Bollerslev & Wooldridge (Reference Bollerslev and Wooldridge1992) suggest that the bias and variability of the QML estimator tend to increase with the degree of heteroskedasticity and leptokurtosis. Wind speed also exhibits skewness, the impact of which on the bias of the QML estimator is unclear. Therefore, it is necessary to consider both QML estimation and maximum likelihood (ML) estimation with other distributional assumptions and to investigate how the choice of distribution assumption affects parameter estimates. In addition, several researchers (Benth & Benth, Reference Benth and Benth2009; Alexandridis & Zapranis, Reference Alexandridis and Zapranis2013) assume normally distributed wind speed when pricing wind derivatives. The alternative distributional assumptions will aid us in assessing pricing errors that may arise from model misspecification.

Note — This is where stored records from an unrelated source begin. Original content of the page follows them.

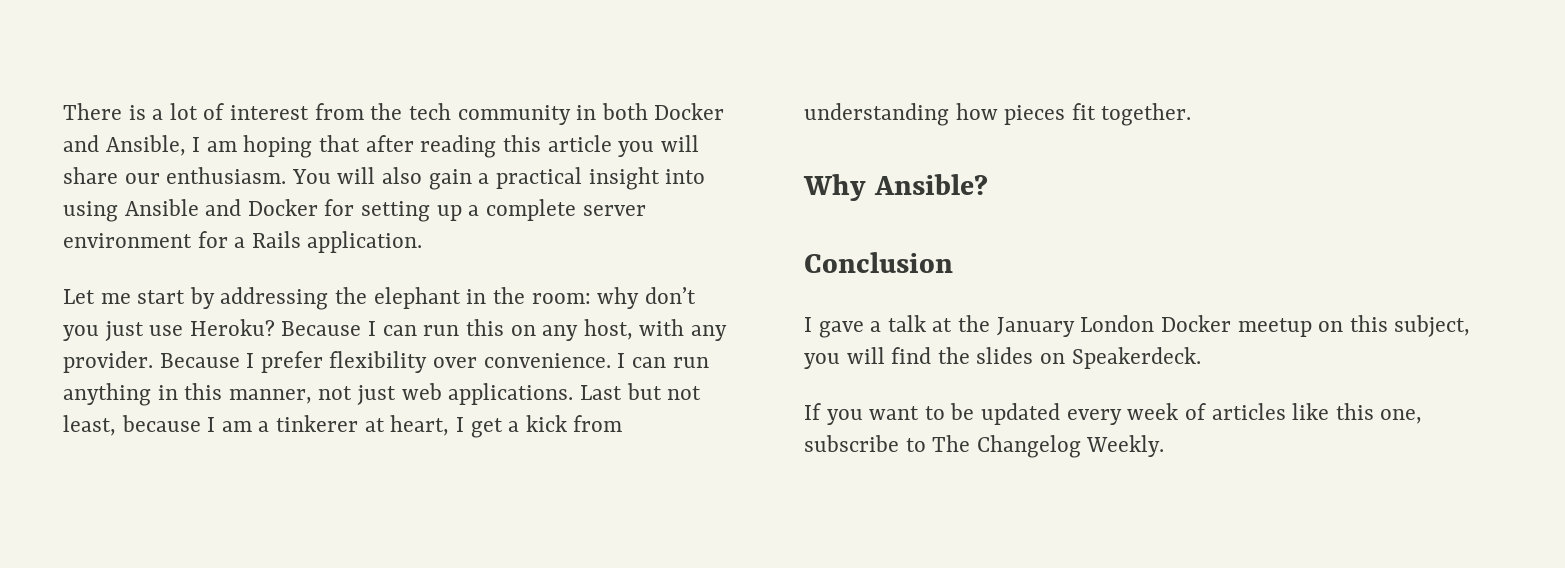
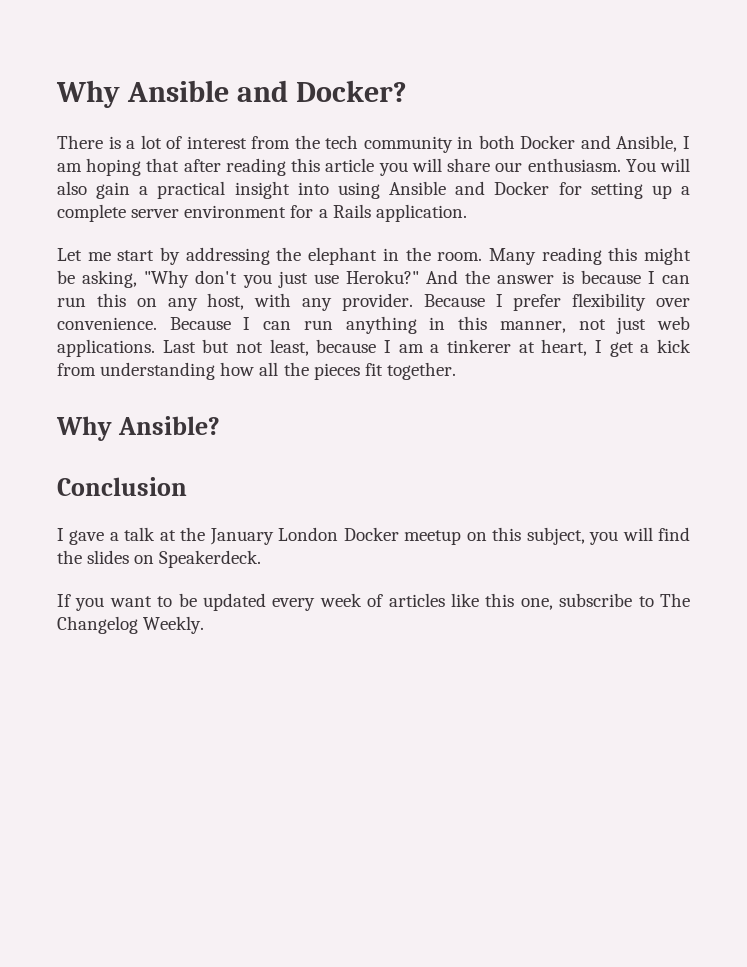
+ Why Ansible and Docker?
- Let me start by addressing the elephant in the room: why don’t you just use Heroku? Because I can run this on any host, with any provider.
+ Let me start by addressing the elephant in the room. Many reading this might be asking, "Why don't you just use Heroku?" And the answer is because I can run this on any host, with any provider.
- I can run anything in this manner, not just web applications.
+ Because I can run anything in this manner, not just web applications.
- Last but not least, because I am a tinkerer at heart, I get a kick from understanding how pieces fit together.
+ Last but not least, because I am a tinkerer at heart, I get a kick from understanding how all the pieces fit together.

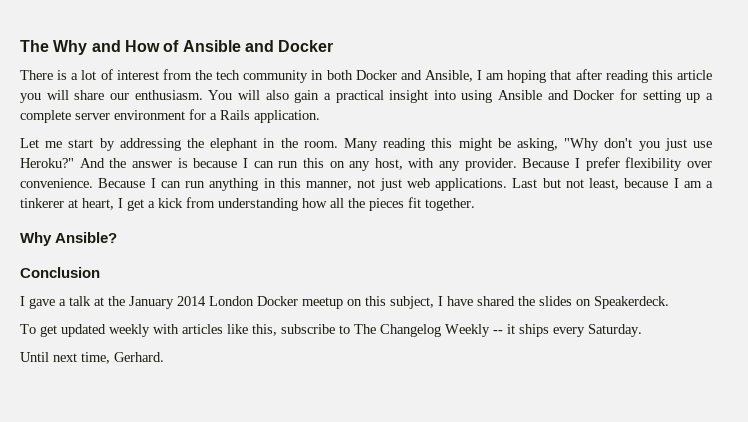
- Why Ansible and Docker?
+ The Why and How of Ansible and Docker
- I gave a talk at the January London Docker meetup on this subject, you will find the slides on Speakerdeck.
+ I gave a talk at the January 2014 London Docker meetup on this subject, I have shared the slides on Speakerdeck.
- If you want to be updated every week of articles like this one, subscribe to The Changelog Weekly.
+ To get updated weekly with articles like this, subscribe to The Changelog Weekly -- it ships every Saturday.
+ Until next time, Gerhard.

To capture the skewness and leptokurtosis present in wind speed, we consider the generalized hyperbolic (GHYP) distribution and its two special cases – hyperbolic (HYP) distribution and normal inverse Gaussian (NIG) distribution for $z_t$ . The GHYP distribution is capable of modeling the leptokurtosis exhibited in daily stock returns as shown by Bibby & Sørensen (Reference Bibby and Sørensen2003) and Chen et al. (Reference Chen, Härdle and Jeong2008). It is a flexible distribution class that nests HYP, NIG, Student’s $t$ , variance-gamma, and normal distributions.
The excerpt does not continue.